Another update, just for funsies - 10 months later, chip readers are still pretty much non-existent. Samsung Pay works pretty much everywhere, and now with the recent expansions in banks, my bank is supported, so I don't even carry my cards with me anymore. Samsung Pay is my wallet, and it is all I use.
For dip and swoop machines, it still will not work, but if you need to pump gas, finding a handicapped pump usually has a swipe machine instead, which works great. I don't even get "Ooh, that's cool, how does it work" from many merchants anymore, except the ones that say "We don't support iPhones." When I prove that its not an iPhone and it just works regardless of their backwards technology choices or disabled NFC reader.
I'm not sure I'll ever go back to using a card. Now Colorado just needs to launch a drivers license app, and I'll never need to carry any cards.
You may not believe me, but it is coming, and gaining traction.
The big issue right now is that all the brands and processors are big time back logged on EMV certifications. They just don't have enough certification analysts to handle all of the merchants and service providers that are requesting certifications... The hardware is pretty widely deployed right now with merchants but most of that hardware is disabled because it hasn't been certified. There are also lots of technical issues with each certification that really complicates things and makes them take a LONG time and take LOTS of engineering. Any change in the EMV transaction flow is another re-certification. The certifications are slowly getting a little more efficient.
Mag-stripe transactions will die. It's not a matter of if, just when, and that when isn't as far out as it may look.
Magstripes are dumb. They just hold some data about the card. Chips are smart and can participate in meaningful discourse. All a magstripe terminals does is read the stripe because the stripe is dumb. EMV terminals, on the other hand, facilitate a lively dialogue between the chip and the merchant processor. Chips can do that because they're smart.
Not only are chips smart, but they're also almost impossible to clone because they craftily encrypt everything they say. That means the chances of your card numbers being stolen during an EMV transaction are almost zero. Having had old-fashioned magstripe card numbers stolen, I'll gladly take the short delay. The only thing I wish is that we had the option to force a PIN rather than a signature.
Rich
Indeed. There is a hell of a lot of stuff that happens between the chip in the card, the terminal, and the processor. In fact, it's possibly to get a legally binding credit card authorization completely off-line, authorized by chip in the card, communicated to the terminal, submitted to the processor/issuer in a settlement batch later. An off-line authorization like that is just as valid as an online one.

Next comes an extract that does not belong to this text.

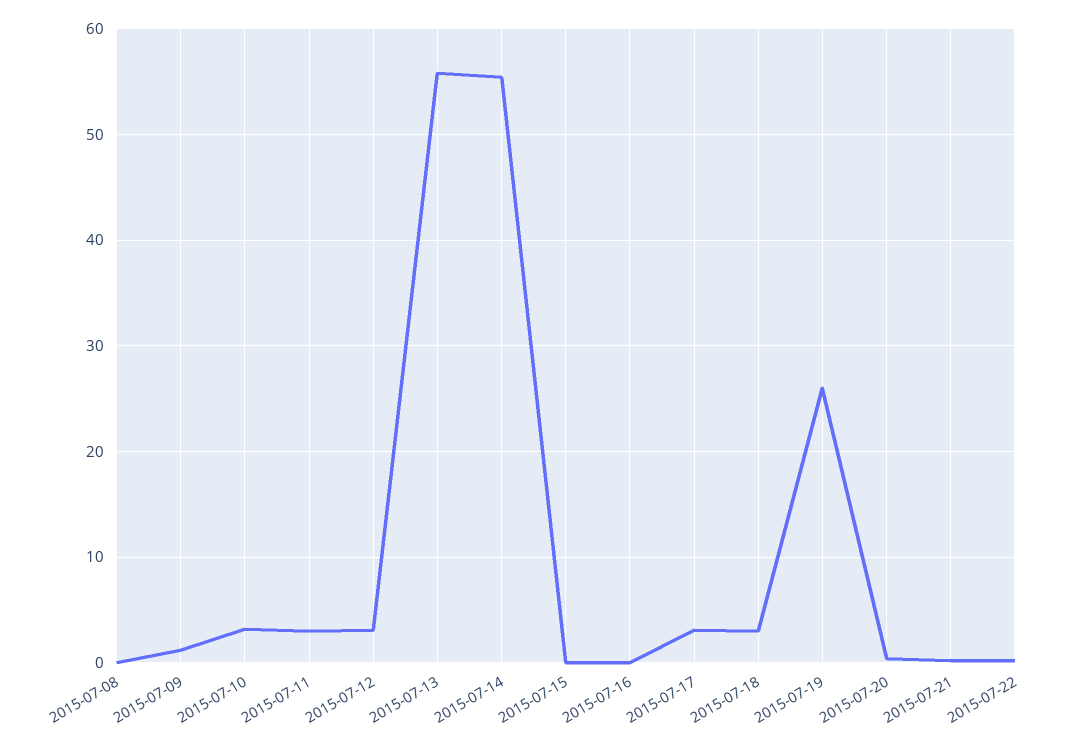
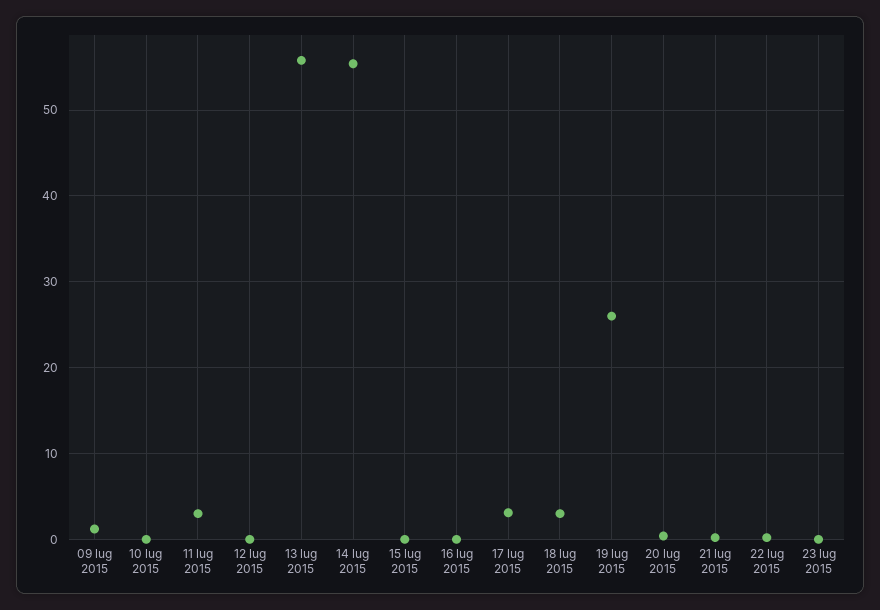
2015-07-08: 0 -> none
2015-07-10: 3 -> 0
2015-07-12: 3 -> 0
23 lug 2015: none -> 0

I spend a LOT of time looking at the data flowing back and worth between EMV cards and terminals. Our test hardware is essentially a dongle that plugs into the terminal (its a plastic card with an EMV chip on it) that wires into a box then into a computer via USB. With that we can do everything a real card does and test tons of oddball scenarios (thousands of them) (there is a lot of crazy **** an EMV card can technically do). This hardware is an annual fee that would buy an airplane each year. Different test hardware for different processors. It gets expensive in a hurry just to play in the EMV card flow business.
If you're really bored and want to know everything about how EMV works...
https://www.emvco.com/specifications.aspx?id=223
Book 3 is probably the most interesting.
The only thing I wish is that we had the option to force a PIN rather than a signature.
RJM62 said:
All my EMV cards have PINs assigned to them, but no terminal in the U.S. has ever asked me for a PIN nor offered me the opportunity to use one. My understanding is that there's no way to force the use of a PIN rather than a signature in the U.S. implementation of EMV. Using a PIN would really be my preference.
The standard definitely supports it. However most of the solutions being built/deployed today (even if the hardware is capable) isn't being certified with PIN capability at all. The card brands currently are not requiring it in the United States. This means it'll be a LONG LONG time before you see cards that won't authorize without a PIN.
But hell, who knows, the standards for this stuff are changing on literally a daily basis. What would have been correct during a certification 6 months ago would not be correct today. Or even a month ago in many cases.